#### Problem to solve
Verbatim copy, images excluded: write out each record shown below.

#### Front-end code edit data
************

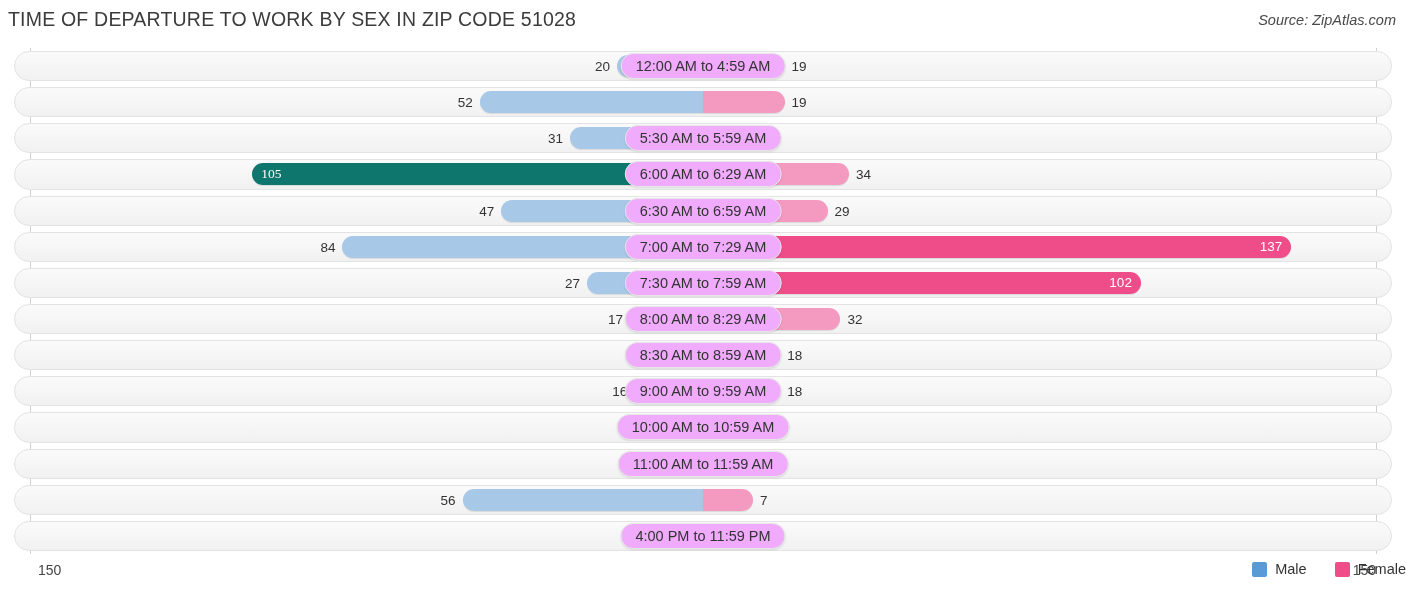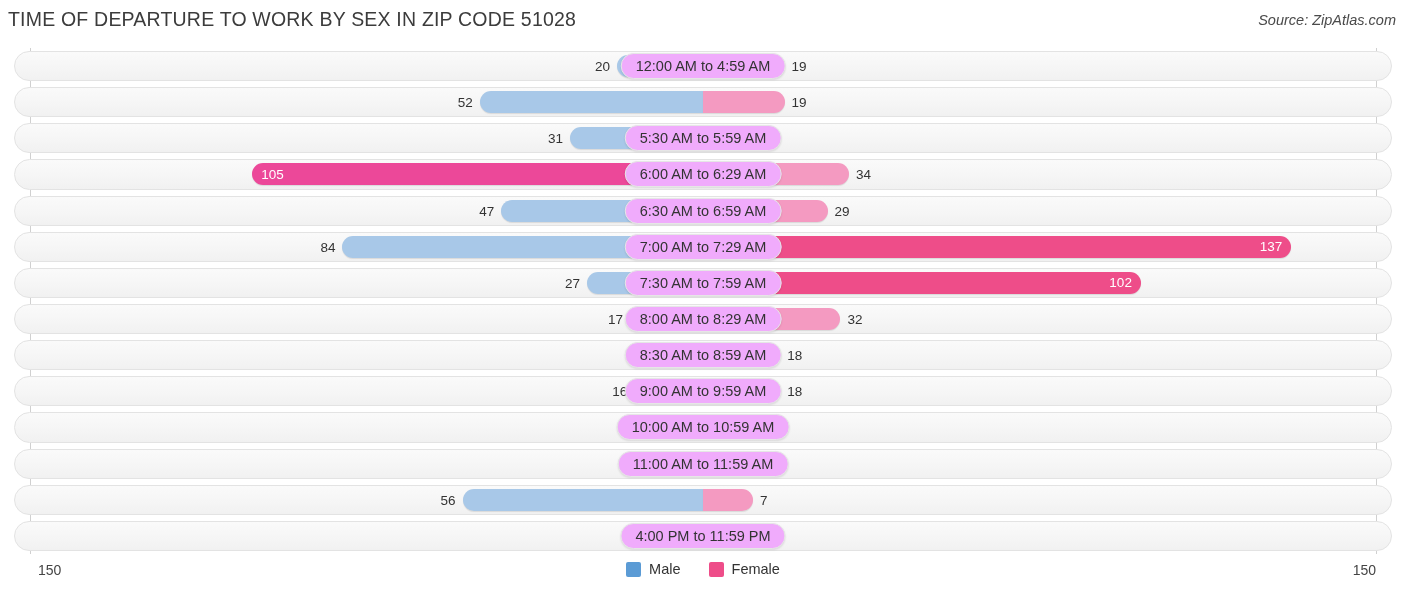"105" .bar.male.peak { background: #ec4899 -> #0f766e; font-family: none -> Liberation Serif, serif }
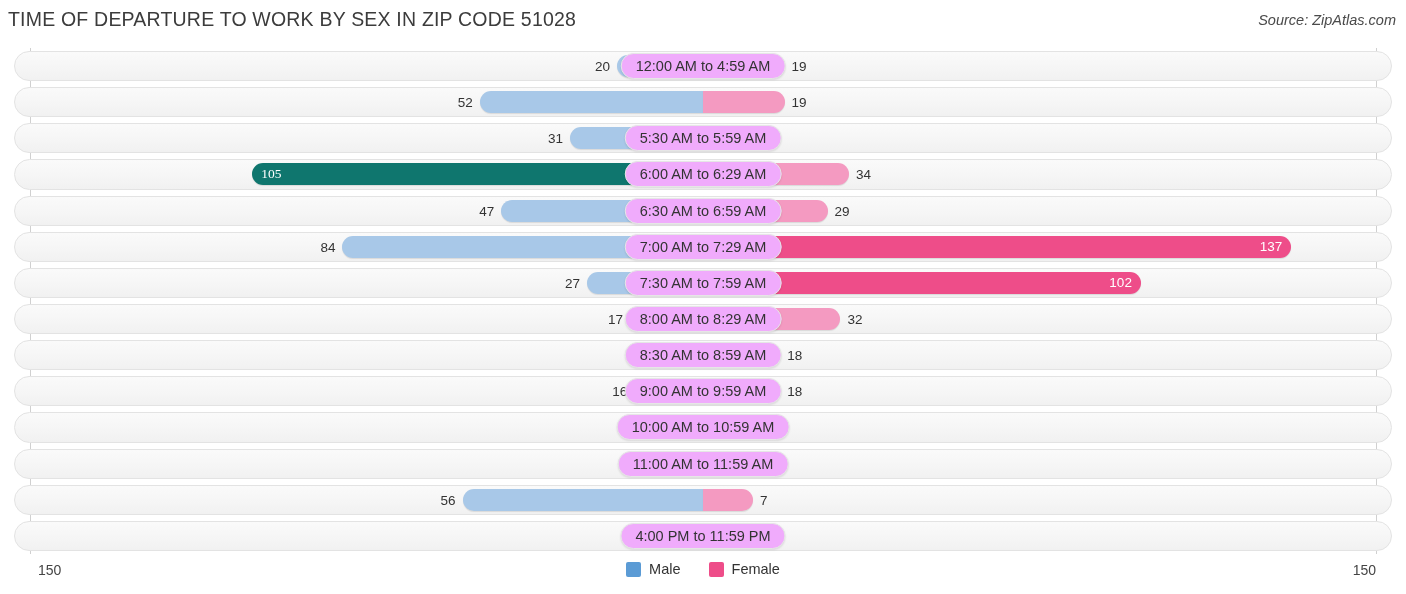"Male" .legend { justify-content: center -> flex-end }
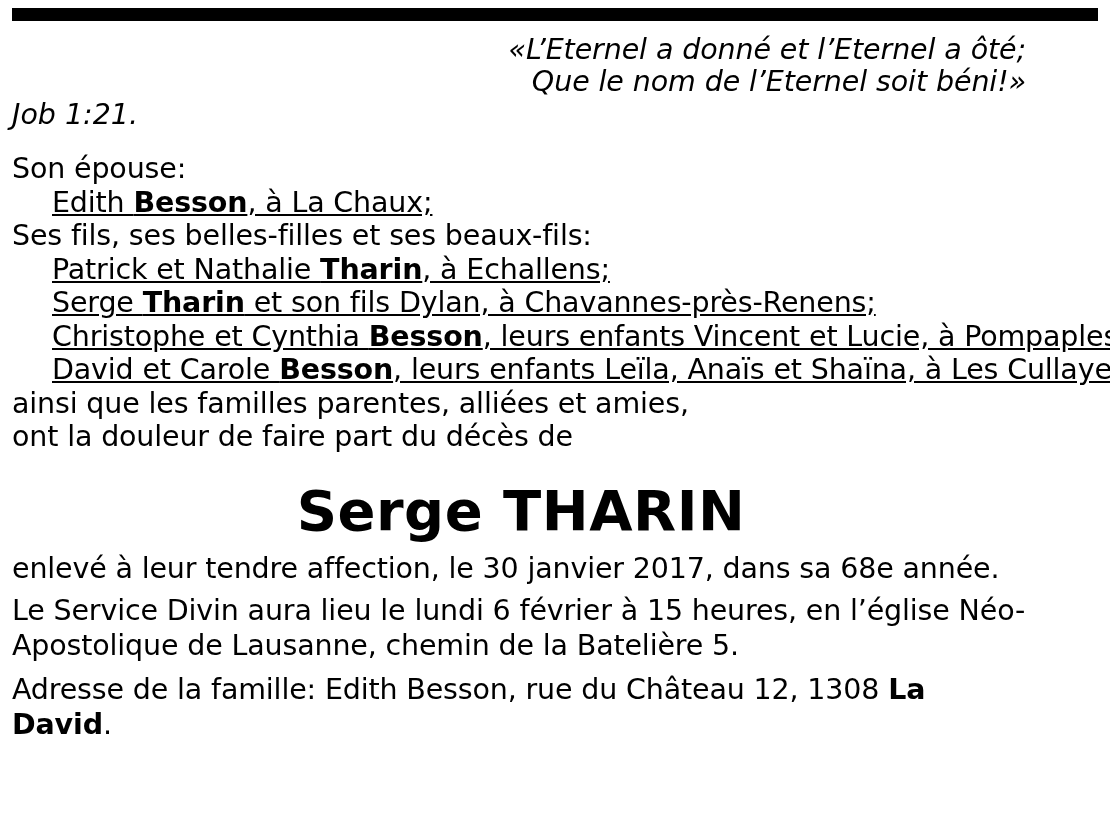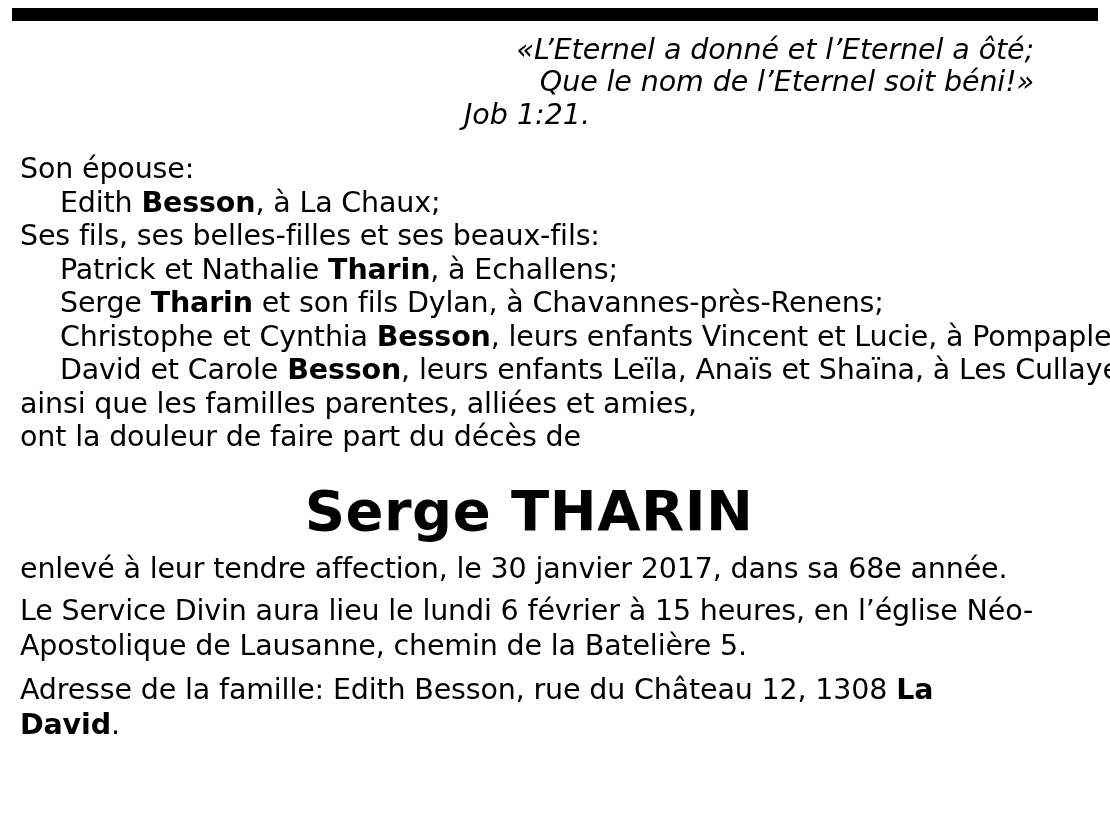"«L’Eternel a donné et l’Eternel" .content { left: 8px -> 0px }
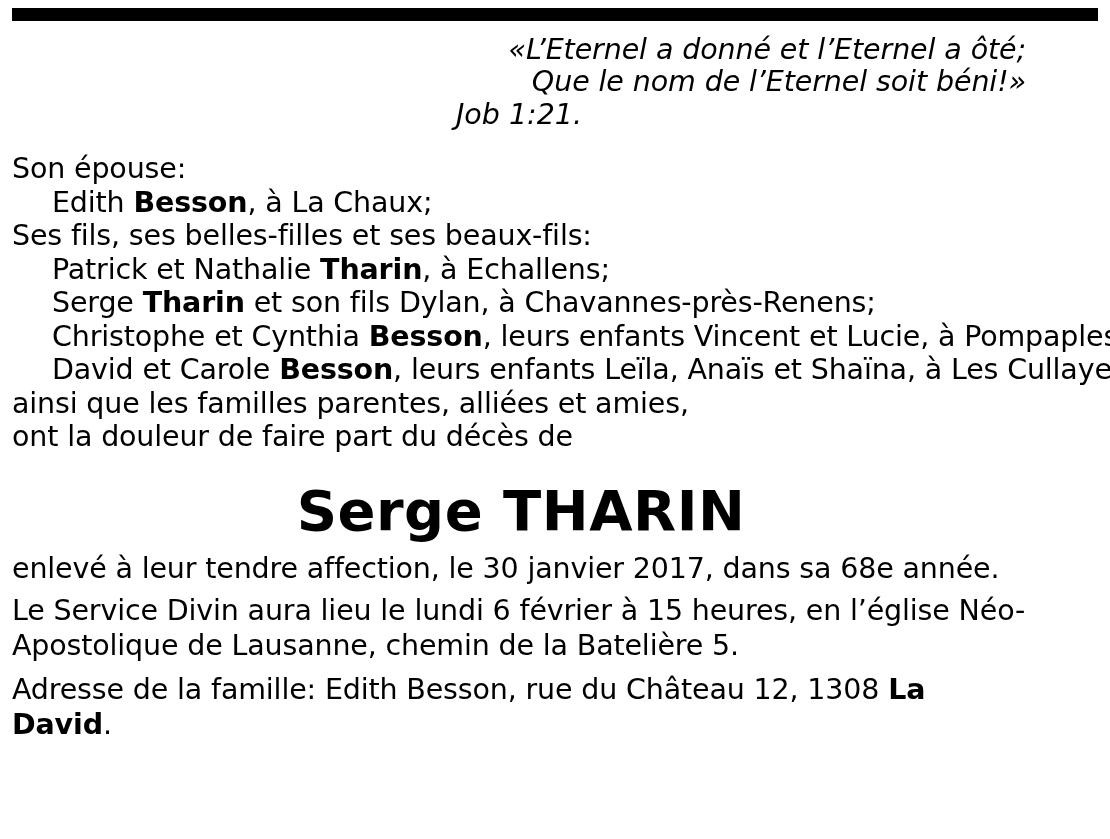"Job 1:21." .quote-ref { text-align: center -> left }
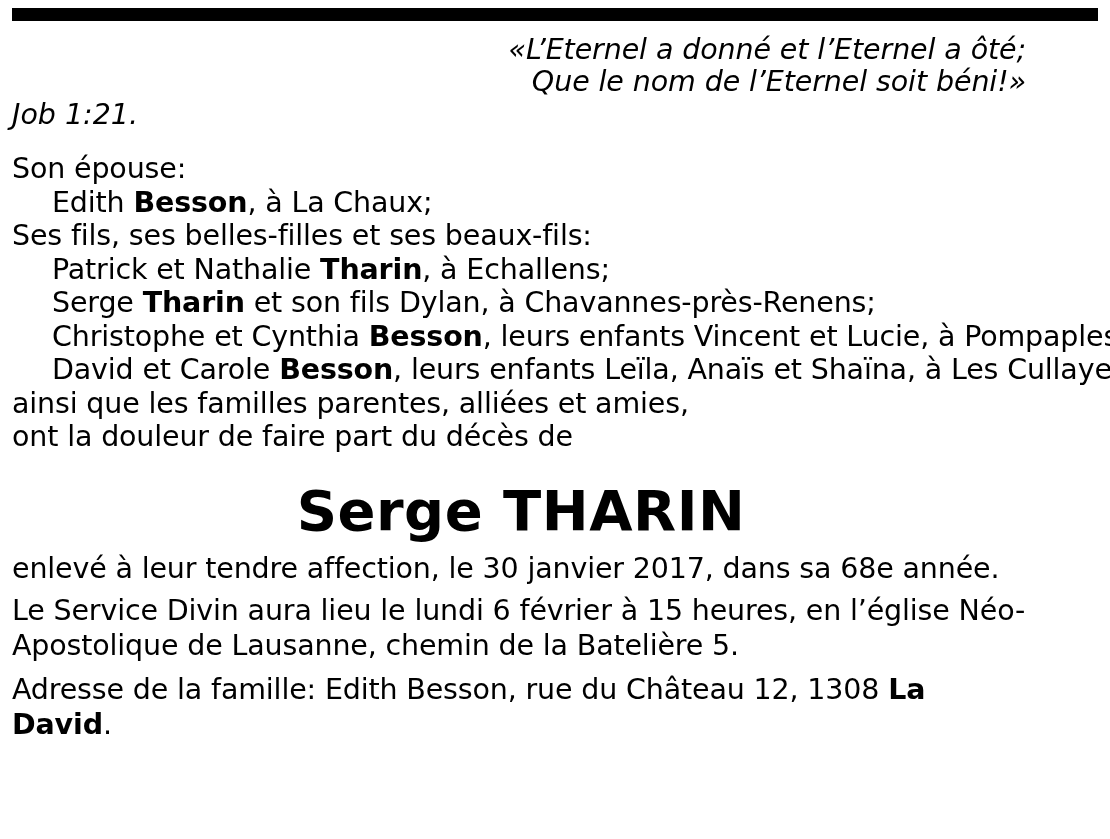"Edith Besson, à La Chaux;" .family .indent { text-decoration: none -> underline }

************

#### Answer to this exercise
"105" .bar.male.peak { background: #ec4899 -> #0f766e; font-family: none -> Liberation Serif, serif }
"Male" .legend { justify-content: center -> flex-end }
"«L’Eternel a donné et l’Eternel" .content { left: 8px -> 0px }
"Job 1:21." .quote-ref { text-align: center -> left }
"Edith Besson, à La Chaux;" .family .indent { text-decoration: none -> underline }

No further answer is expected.